7. Prepare Survey Data for Analysis and Visualize Data
7.1 Data Screening
After you obtain data from your survey questionnaire, one of the first things you need to do is to screen the data to check if all data looks ready to be analyzed or what needs to be done if you see any abnormalities in your data. These initial data screening tasks include:
- Checking the survey return rate
- Handling missing or incomplete responses
- Identifying and addressing outliers
- Detecting and managing invalid or careless responses
7.1.1 Survey return rate
The first step in your data screening is to check the survey return rate. This begins by recalling how many individuals you invited to participate in your survey. You may have invited the entire target population or a sample from that population (refer to Chapter 1 for a review of population vs. sample).
For example, imagine you want to investigate employee engagement within your organization, which has a total of 2,000 employees. This total represents your target population. You could invite all 2,000 employees to complete your survey, or invite a sample of the population by using methods such as simple random sampling or stratified random sampling (see Chapter 1 for more on sampling methods).
Regardless of your sampling approach, participation in surveys is typically voluntary, so you cannot assume that everyone you invited to your survey will submit their data. Therefore, it is important to track how many people you invited versus how many actually completed the survey.
The survey return rate can be affected by several factors, including the type and length of your survey, organizational culture, the survey sponsorship, how relevant the survey topic is to respondents, timing and duration of the survey, incentives and follow-up strategies. Low return rates (10-30%) are common among busy professionals, especially when they experience survey fatigue (i.e., a state of being tired of receiving frequent survey requests). However, with strong organization support, meaningful incentives, and a participatory culture, you may achieve return rates of 50% or higher.

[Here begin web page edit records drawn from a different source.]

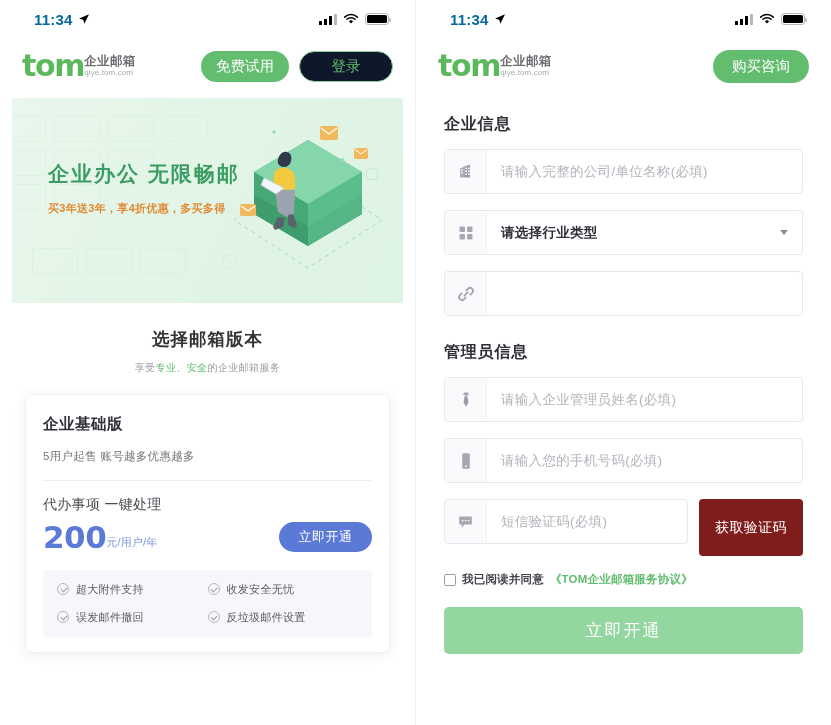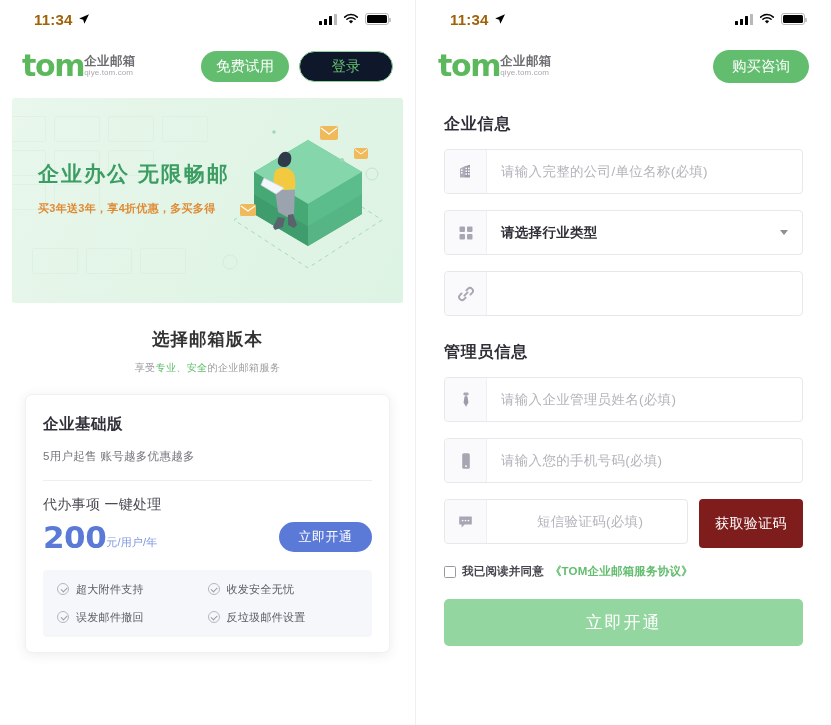--- a/index.html
+++ b/index.html
@@ -22,7 +22,7 @@
     padding: 0 26px 0 34px;
   }
   .sb-time {
-    font-size: 15px; font-weight: bold; color: #a16207;
+    font-size: 15px; font-weight: bold; color: #0369a1;
     letter-spacing: 0.2px; display: flex; align-items: center; gap: 5px;
   }
   .sb-loc { display: inline-block; }

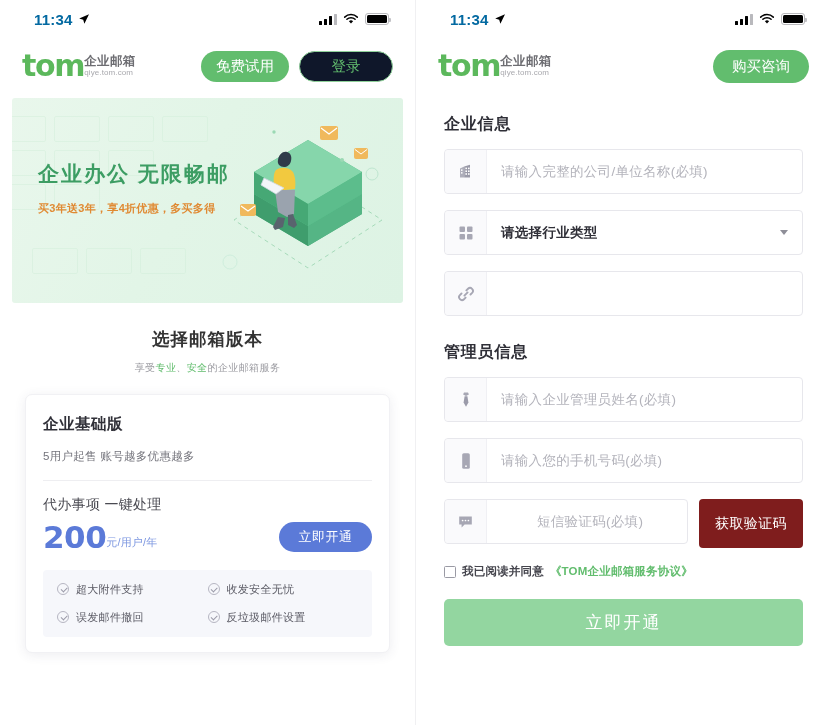--- a/index.html
+++ b/index.html
@@ -77,7 +77,7 @@
   .banner-grid span {
     position: absolute; border: 1px solid #d3eedb; border-radius: 2px;
   }
-  .banner-txt { position: absolute; left: 26px; top: 62px; }
+  .banner-txt { position: absolute; left: 36px; top: 62px; }
   .banner-title {
     font-size: 21px; font-weight: bold; color: #3c9d63;
     letter-spacing: 2px; white-space: nowrap;

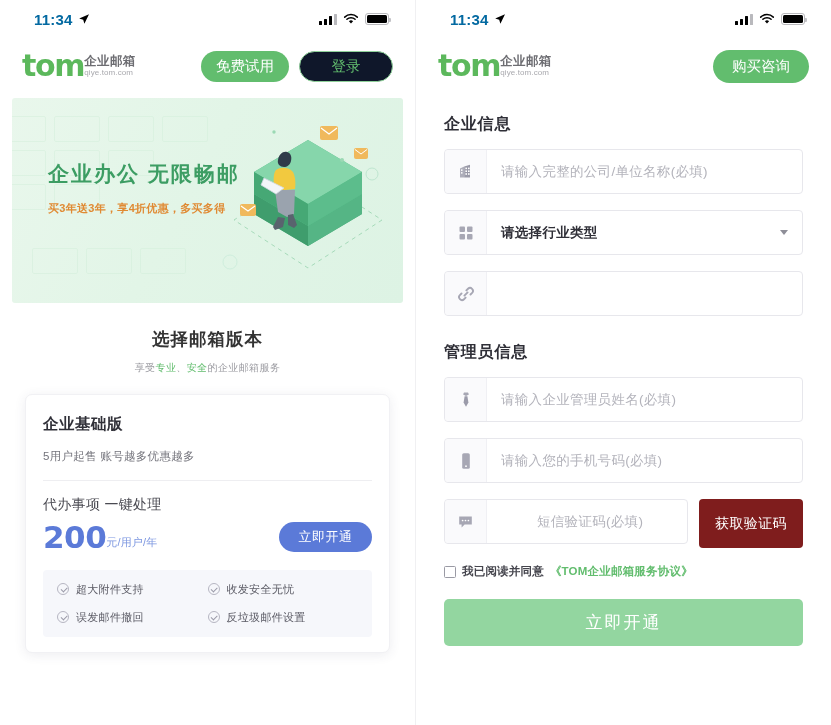--- a/index.html
+++ b/index.html
@@ -166,7 +166,7 @@
     margin-right: 14px; align-self: center;
   }
   .field-row { display: flex; gap: 11px; margin-bottom: 16px; }
-  .field-row .field { flex: 1; margin-bottom: 4px; gap: 36px; }
+  .field-row .field { flex: 1; margin-bottom: 12px; }
   .btn-code {
     width: 104px; background: #7f1d1d; color: #fff; border-radius: 4px;
     font-size: 14px; display: flex; align-items: center; justify-content: center;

In your survey report, you want to document the number of people you invited to the survey, number of people who completed the survey, and the calculated survey return rate. Below is an example of how to present this in your report:
A random sample of 460 employees from a total of 2,000 employees was invited to voluntarily participate in the survey. Of those invited, 200 completed the survey, resulting in a return rate of 43.5%.
7.1.2 Missing data (incomplete responses)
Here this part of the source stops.